> _WHAT YOU SHOULD DO_: Read the records below. Copy each line where the string "paragraph" occurs.

>>

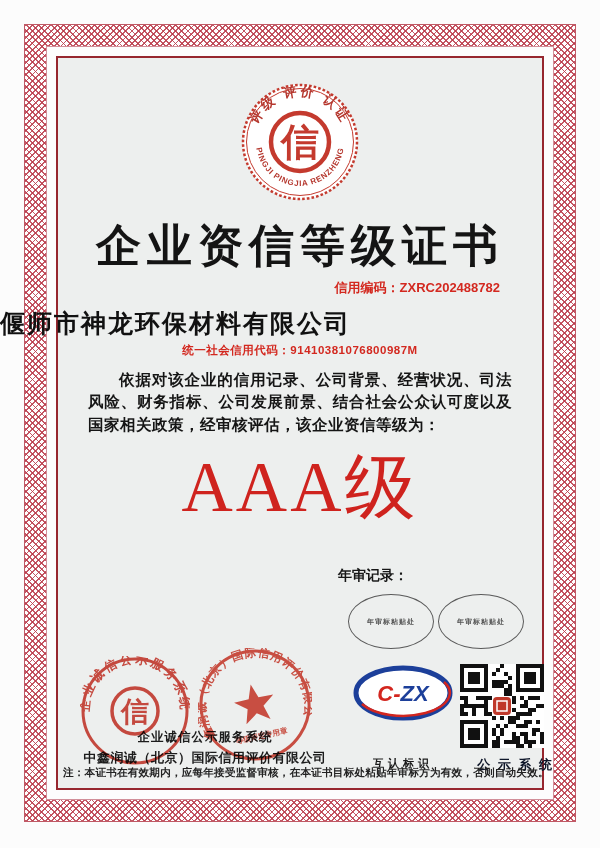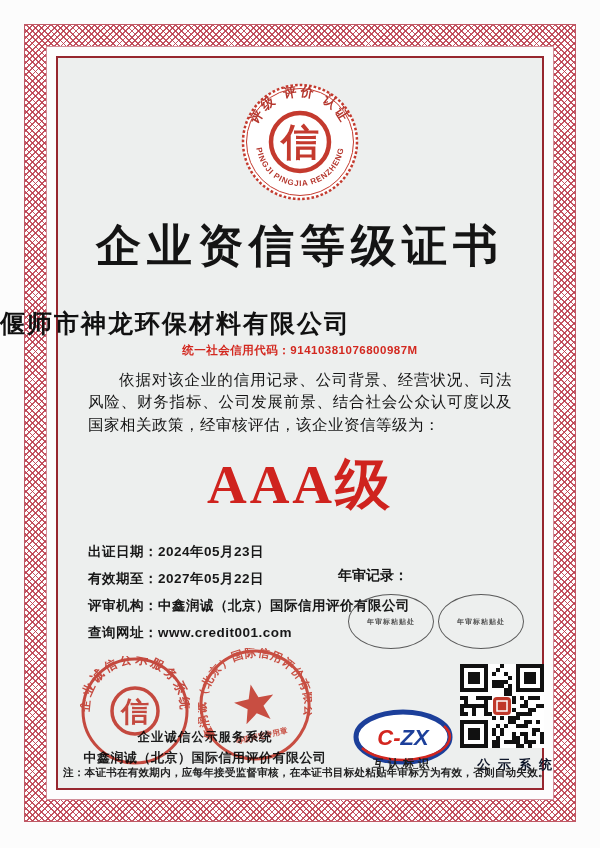--- a/index.html
+++ b/index.html
@@ -91,6 +91,9 @@
   </div>
 
   <div class="title">企业资信等级证书</div>
+  <div class="credit-code">
+    <span>信用编码：</span><span>ZXRC202488782</span>
+  </div>
 
   <div class="company">偃师市神龙环保材料有限公司</div>
   <div class="uscc">

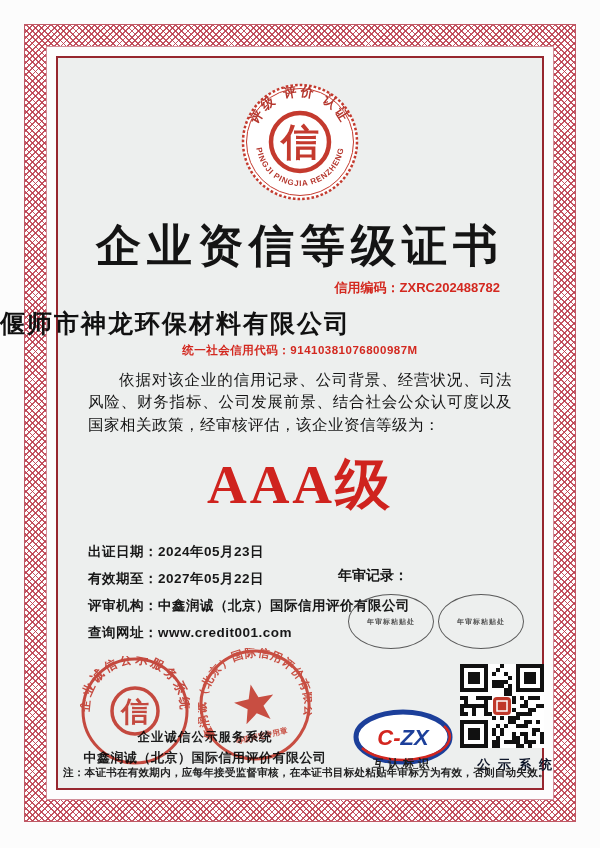--- a/index.html
+++ b/index.html
@@ -30,7 +30,7 @@
   .uscc{position:absolute;left:0;right:0;top:343px;text-align:center;
         font-size:11.5px;font-weight:700;color:#d3281f;letter-spacing:.5px;}
   .paragraph{position:absolute;left:88px;right:88px;top:369px;
-             font-size:15.5px;font-weight:400;line-height:1.45;color:#151515;
+             font-size:15.5px;font-weight:700;line-height:1.45;color:#151515;
              text-align:justify;text-indent:2em;letter-spacing:.5px;}
   .rating{position:absolute;left:0;right:0;top:440px;text-align:center;
           font-size:55px;font-weight:700;color:#cf231e;letter-spacing:3px;

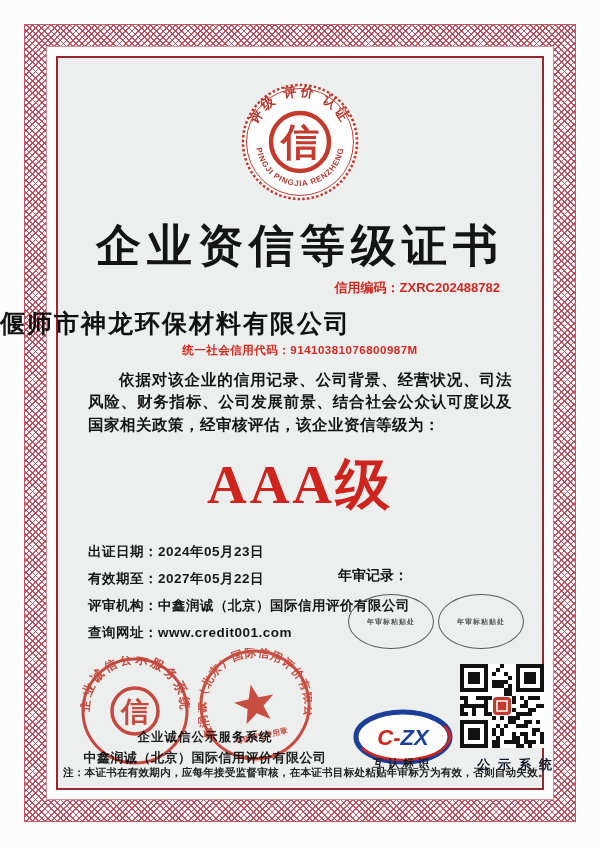--- a/index.html
+++ b/index.html
@@ -33,8 +33,8 @@
              font-size:15.5px;font-weight:700;line-height:1.45;color:#151515;
              text-align:justify;text-indent:2em;letter-spacing:.5px;}
   .rating{position:absolute;left:0;right:0;top:440px;text-align:center;
-          font-size:55px;font-weight:700;color:#cf231e;letter-spacing:3px;
-          font-family:"Liberation Serif","DejaVu Serif",serif;margin-top:8px;}
+          font-size:71px;font-weight:400;color:#cf231e;letter-spacing:3px;
+          font-family:"Liberation Serif","DejaVu Serif",serif;}
   
   .info{position:absolute;left:88px;top:543px;font-size:13.5px;font-weight:700;color:#171717;}
   .info-line{margin-bottom:9px;letter-spacing:.5px;}

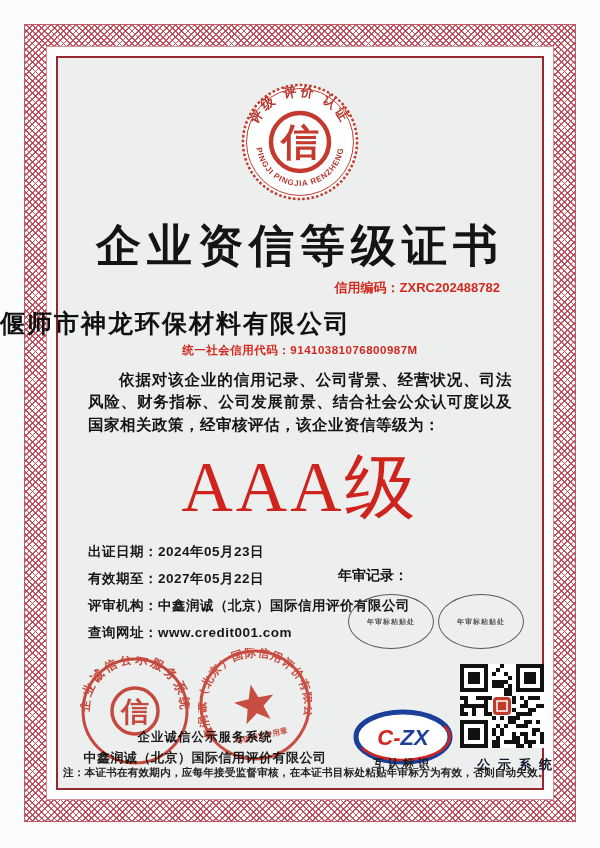--- a/index.html
+++ b/index.html
@@ -103,20 +103,6 @@
   <div class="paragraph">依据对该企业的信用记录、公司背景、经营状况、司法风险、财务指标、公司发展前景、结合社会公众认可度以及国家相关政策，经审核评估，该企业资信等级为：</div>
   <div class="rating">AAA级</div>
 
-  <div class="info">
-    <div class="info-line">
-      <span>出证日期：</span><span>2024年05月23日</span>
-    </div>
-    <div class="info-line">
-      <span>有效期至：</span><span>2027年05月22日</span>
-    </div>
-    <div class="info-line">
-      <span>评审机构：</span><span>中鑫润诚（北京）国际信用评价有限公司</span>
-    </div>
-    <div class="info-line">
-      <span>查询网址：</span><span>www.credit001.com</span>
-    </div>
-  </div>
 
   <div class="annual-label">年审记录：</div>
   <div class="sticker s1">年审标粘贴处</div>

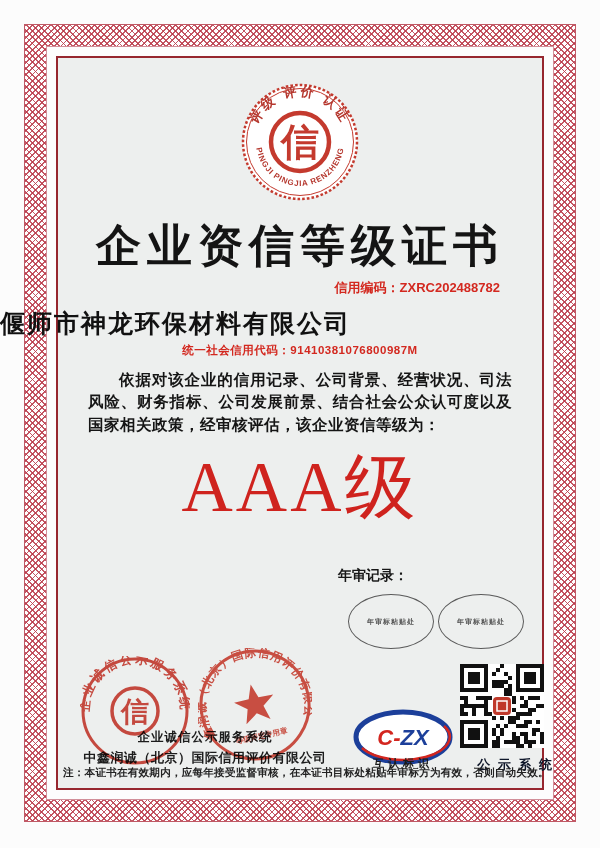--- a/index.html
+++ b/index.html
@@ -49,7 +49,7 @@
   .seal-cap2{font-size:13px;font-weight:700;margin-top:3px;letter-spacing:.5px;}
   .seal-a{position:absolute;left:80px;top:656px;width:110px;height:110px;opacity:.9;mix-blend-mode:multiply;}
   .seal-b{position:absolute;left:198px;top:648px;width:114px;height:114px;opacity:.88;mix-blend-mode:multiply;}
-  .czx{position:absolute;left:352px;top:708px;width:102px;height:58px;}
+  .czx{position:absolute;left:352px;top:664px;width:102px;height:58px;}
   .czx-caption{position:absolute;left:352px;top:756px;width:102px;text-align:center;
                font-size:11px;font-weight:700;letter-spacing:4px;color:#1a1a1a;}
   .qr{position:absolute;left:460px;top:664px;width:84px;height:84px;}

<<

> _RESULT OF THIS TASK_:
   .paragraph{position:absolute;left:88px;right:88px;top:369px;
   <div class="paragraph">依据对该企业的信用记录、公司背景、经营状况、司法风险、财务指标、公司发展前景、结合社会公众认可度以及国家相关政策，经审核评估，该企业资信等级为：</div>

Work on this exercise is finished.